Aspirin for Dogs and Cats
If you think you want to give your pet aspirin, think twice. There are some very compelling reasons to not give aspirin.
As for aspirin in cats, forget about it.
Cats do not tolerate many medicines well, and aspirin is one of them. In my humble opinion, the risks of using aspirin in cats far outweigh any possible benefit. There are practitioners out there with different opinions, but don't say I didn't warn you.
Some veterinarians feel that aspirin is a safe drug to give to dogs.
At least aspirin is not outright toxic to dogs like it can so easily be in cats. Aspirin can be used "safely" in dogs. Safely is in parentheses because safe is a relative thing.
Aspirin is widely known for causing stomach upset in people who take it. That's why we have developed so many other drugs to replace aspirin. The biochemistry behind this is complex, but the short answer is that aspirin is very non-selective about what it does, and so aspirin's side-effects often outweigh it's benefits. "Buffered" aspirin and "enteric coated" aspirin are largely marketing fluff: Many of aspirin's adverse effects are a direct consequence of the drug's systemic actions, not it's local actions, and coatings or bufferings make little difference.
Aspirin's side-effects often outweigh it's benefits
Aspirin is so widely know to cause stomach ulcers that there have been literally dozens of other drugs developed to take aspirin's place. Aspirin is also widely know to slow blood clotting. The only reason physicians prescribe aspirin today is for it's blood-thinning effects. It is for this reason that Aspirin should never under any circumstances be given to a dog that has been hit by a car. If there is any internal bleeding, even minor internal bleeding, aspirin will prevent the blood from clotting and your dog may very well bleed to death.
Aspirin has been recommended in the past for arthritis treatment in dogs.
While it does have good pain-killing properties, modern data show that it's side-effects can make it a poor choice in dogs. While a single dose may not be that bad, long-term use has a high risk of serious GI bleeding.
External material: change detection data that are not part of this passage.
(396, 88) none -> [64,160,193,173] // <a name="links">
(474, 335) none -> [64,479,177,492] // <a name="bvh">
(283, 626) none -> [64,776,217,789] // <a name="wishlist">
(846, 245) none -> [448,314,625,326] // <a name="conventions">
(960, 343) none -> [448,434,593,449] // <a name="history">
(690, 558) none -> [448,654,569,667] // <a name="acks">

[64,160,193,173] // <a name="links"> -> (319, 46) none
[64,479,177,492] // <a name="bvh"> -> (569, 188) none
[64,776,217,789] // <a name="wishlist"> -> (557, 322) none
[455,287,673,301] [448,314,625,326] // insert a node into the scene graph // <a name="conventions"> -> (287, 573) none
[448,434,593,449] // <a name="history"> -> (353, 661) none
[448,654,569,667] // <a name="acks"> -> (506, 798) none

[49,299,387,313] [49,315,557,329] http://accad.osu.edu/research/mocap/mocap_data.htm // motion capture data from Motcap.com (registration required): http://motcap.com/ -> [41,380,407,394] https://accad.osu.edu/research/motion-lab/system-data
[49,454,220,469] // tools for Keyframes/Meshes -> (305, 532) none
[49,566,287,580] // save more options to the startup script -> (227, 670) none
The following is an abstract of a research paper done by M.E. Reimer et al of the Virginia College of Veterinary Medicine. The paper examines the effect of aspirin and two other drugs, carprofen (which is Rimadyl®) and etodolac (which is Etogesic®) on the stomach in dogs. Click the link to read the abstract or the full text version of this study.
A bunch of 25 dogs was divided into three groups, and the inside of their stomachs were examined with an endoscope before any drugs were given. One group got aspirin, one group got Rimadyl, and the third group got Etogesic. The medication was started, and the dogs were scoped again after five days of treatment, after 14 days of treatment, and after 28 days of treatment.
- The dogs that got Rimadyl or Etogesic really showed minimal if any changes in their stomachs.
- ALL the dogs that got aspirin showed severe erosions (ulcers) and hemorrhage (bleeding) at the day-5 exam as well as the day 14 and day 28 exams.
My conclusions from this study are that:
1) Aspirin causes stomach ulcers in dogs after only a few doses
2) There are lots better drugs for dogs than aspirin.
Another good reason to not use Aspirin is that it doesn't play well with other drugs.
If you start your dog on aspirin, we will be left with the choice of continuing aspirin therapy knowing that your dog is going to get stomach ulcers from it (see the above study), waiting several days to allow the aspirin to clear before starting other, safer anti-inflammatory medication, or starting the other medication immediately and running the increased risk of serious GI side-effects.
And heaven forbid your dog needs to be started on steriods. Again, there are substantial risks of serious, even life-threatening GI adverse events when giving steroids to dogs on aspirin.